**EXERCISE PROMPT**
Leave every image behind and restate the data word for word.

[Itemized modification records]

* * * * * * * * *

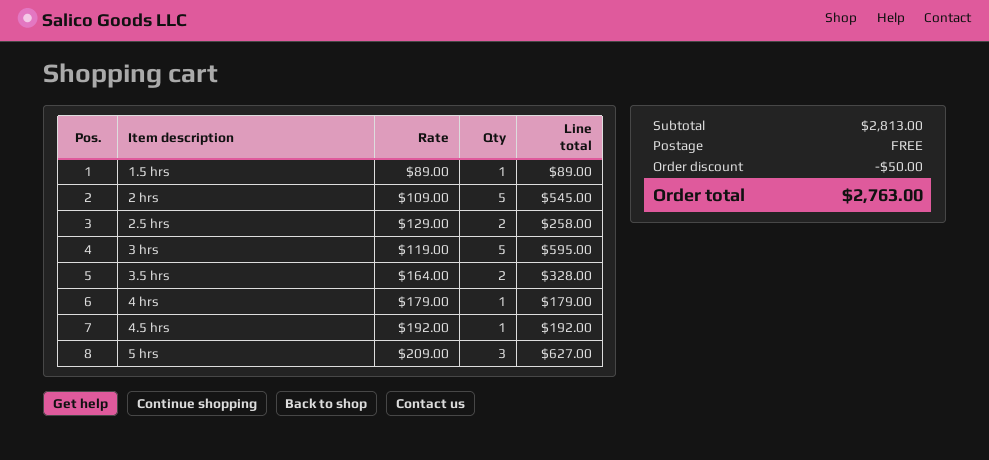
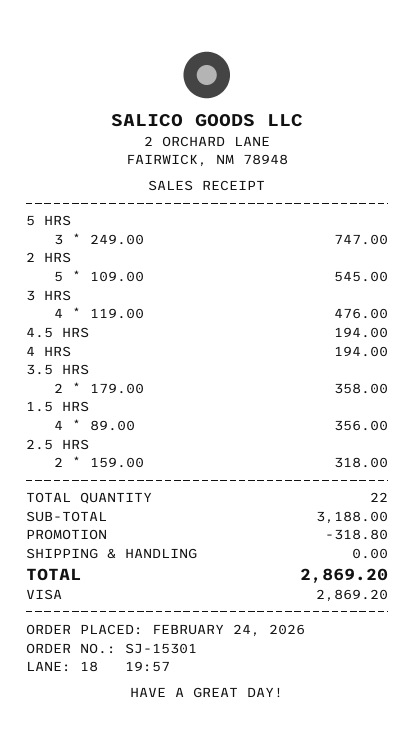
1.5 hrs: 1 x 89.00 = 89.00 -> 4 x 89.00 = 356.00
2.5 hrs: 2 x 129.00 = 258.00 -> 2 x 159.00 = 318.00
3 hrs: 5 x 119.00 = 595.00 -> 4 x 119.00 = 476.00
3.5 hrs: 2 x 164.00 = 328.00 -> 2 x 179.00 = 358.00
4 hrs: 1 x 179.00 = 179.00 -> 1 x 194.00 = 194.00
4.5 hrs: 1 x 192.00 = 192.00 -> 1 x 194.00 = 194.00
5 hrs: 3 x 209.00 = 627.00 -> 3 x 249.00 = 747.00
subtotal: 2813.00 -> 3188.00
discount: 50.00 -> 318.80
total: 2763.00 -> 2869.20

* * * * * * * * *

**EXERCISE RESPONSE**
1.5 hrs: 1 x 89.00 = 89.00 -> 4 x 89.00 = 356.00
2.5 hrs: 2 x 129.00 = 258.00 -> 2 x 159.00 = 318.00
3 hrs: 5 x 119.00 = 595.00 -> 4 x 119.00 = 476.00
3.5 hrs: 2 x 164.00 = 328.00 -> 2 x 179.00 = 358.00
4 hrs: 1 x 179.00 = 179.00 -> 1 x 194.00 = 194.00
4.5 hrs: 1 x 192.00 = 192.00 -> 1 x 194.00 = 194.00
5 hrs: 3 x 209.00 = 627.00 -> 3 x 249.00 = 747.00
subtotal: 2813.00 -> 3188.00
discount: 50.00 -> 318.80
total: 2763.00 -> 2869.20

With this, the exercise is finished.